A wire of length $0.40\text{ m}$ carries a current of $3.5\text{ A}$. It is placed in a uniform magnetic field of $0.15\text{ T}$. The wire is oriented at an angle of $60^\circ$ to the field lines. Calculate the force on the wire.

Step 1: Identify variables $B = 0.15\text{ T}$ $I = 3.5\text{ A}$ $L = 0.40\text{ m}$ $\theta = 60^\circ$

Step 2: Substitution $$F = BIL \sin \theta$$ $$F = (0.15) \times (3.5) \times (0.40) \times \sin(60^\circ)$$ $$F = 0.21 \times 0.866$$ $$F = 0.1818\dots\text{ N}$$

Answer: $0.18\text{ N}$ (to 2 s.f.)

Key Equations

Equation	Description	Data Sheet?
$F = BIL \sin \theta$	Force on a current-carrying conductor in a magnetic field.	Yes
$B = \frac{F}{IL}$	Definition of Magnetic Flux Density (for $\theta = 90^\circ$).	No
$F = \Delta m g$	Force calculation for top-pan balance experiments.	No
$1\text{ T} = 1\text{ N A}^{-1}\text{ m}^{-1}$	Unit consistency for the Tesla.	No

Common Mistakes to Avoid

• ❌ Using the Right Hand: Students often use the Right-Hand Rule for force.
  • ✓ Right: Use the Left Hand for the Motor Effect (Force). Use the Right Hand only for Induced Current (Topic 21).
• ❌ Confusing $\sin \theta$ and $\cos \theta$: Using the angle between the wire and the normal to the field.
  • ✓ Right: $\theta$ is the angle between the wire and the field lines.
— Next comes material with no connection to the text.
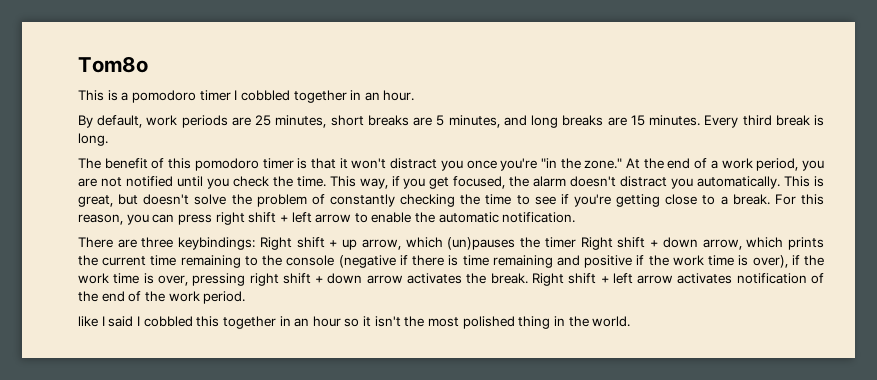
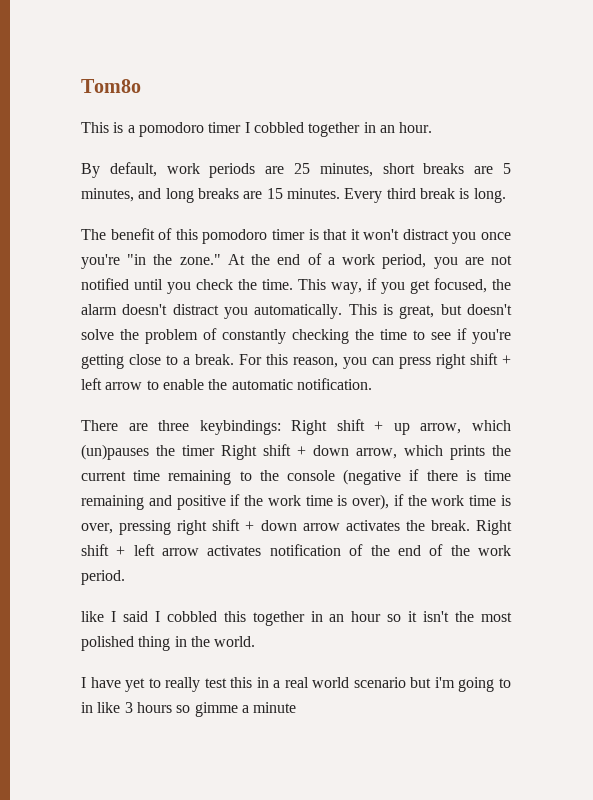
+ I have yet to really test this in a real world scenario but i'm going to in like 3 hours so gimme a minute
If the wire is perpendicular, $\theta = 90^\circ$ and $\sin(90^\circ) = 1$.
• ❌ Neglecting Unit Conversions: Using $L$ in cm or $m$ in grams.
  • ✓ Right: Always convert to metres (m), kilograms (kg), and Amperes (A).
• ❌ Misinterpreting Balance Readings: Assuming the mass reading is the force.
  • ✓ Right: The balance measures mass. You must multiply the change in mass ($\Delta m$) by $g$ ($9.81\text{ m s}^{-2}$) to find the force in Newtons.
• ❌ Electron Flow vs. Conventional Current:
  • ✓ Right: If a question says "electrons flow South," your second finger (Current) must point North.

Exam Tips

1. The "Perpendicular" Keyword: In any definition of $B$ or the Tesla, you will lose the mark if you do not mention that the wire/current is perpendicular or at right angles to the field.
2. 3D Notation:
   • $\odot$ (Dot): Field or current coming out of the page (like the tip of an arrow).
   • $\otimes$ (Cross): Field or current going into the page (like the feathers of an arrow).
3. Newton's Third Law in Magnetism: If a question asks why the balance reading changes, explain that the magnetic field exerts a force on the wire, and the wire exerts an equal and opposite force on the magnets.
4. Zero Force Situations: Always check if the wire is parallel to the field. Examiners often include a "trick" section of a circuit that is parallel to the $B$-field; the force on that specific section is $0\text{ N}$.
5. Deriving Units: You may be asked for the base units of Tesla.
   • $B = \frac{F}{IL} \rightarrow \frac{\text{N}}{\text{A m}}$
   • Since $1\text{ N} = 1\text{ kg m s}^{-2}$
   • Base units of $B = \frac{\text{kg m s}^{-2}}{\text{A m}} = \mathbf{kg s^{-2} A^{-1}}$.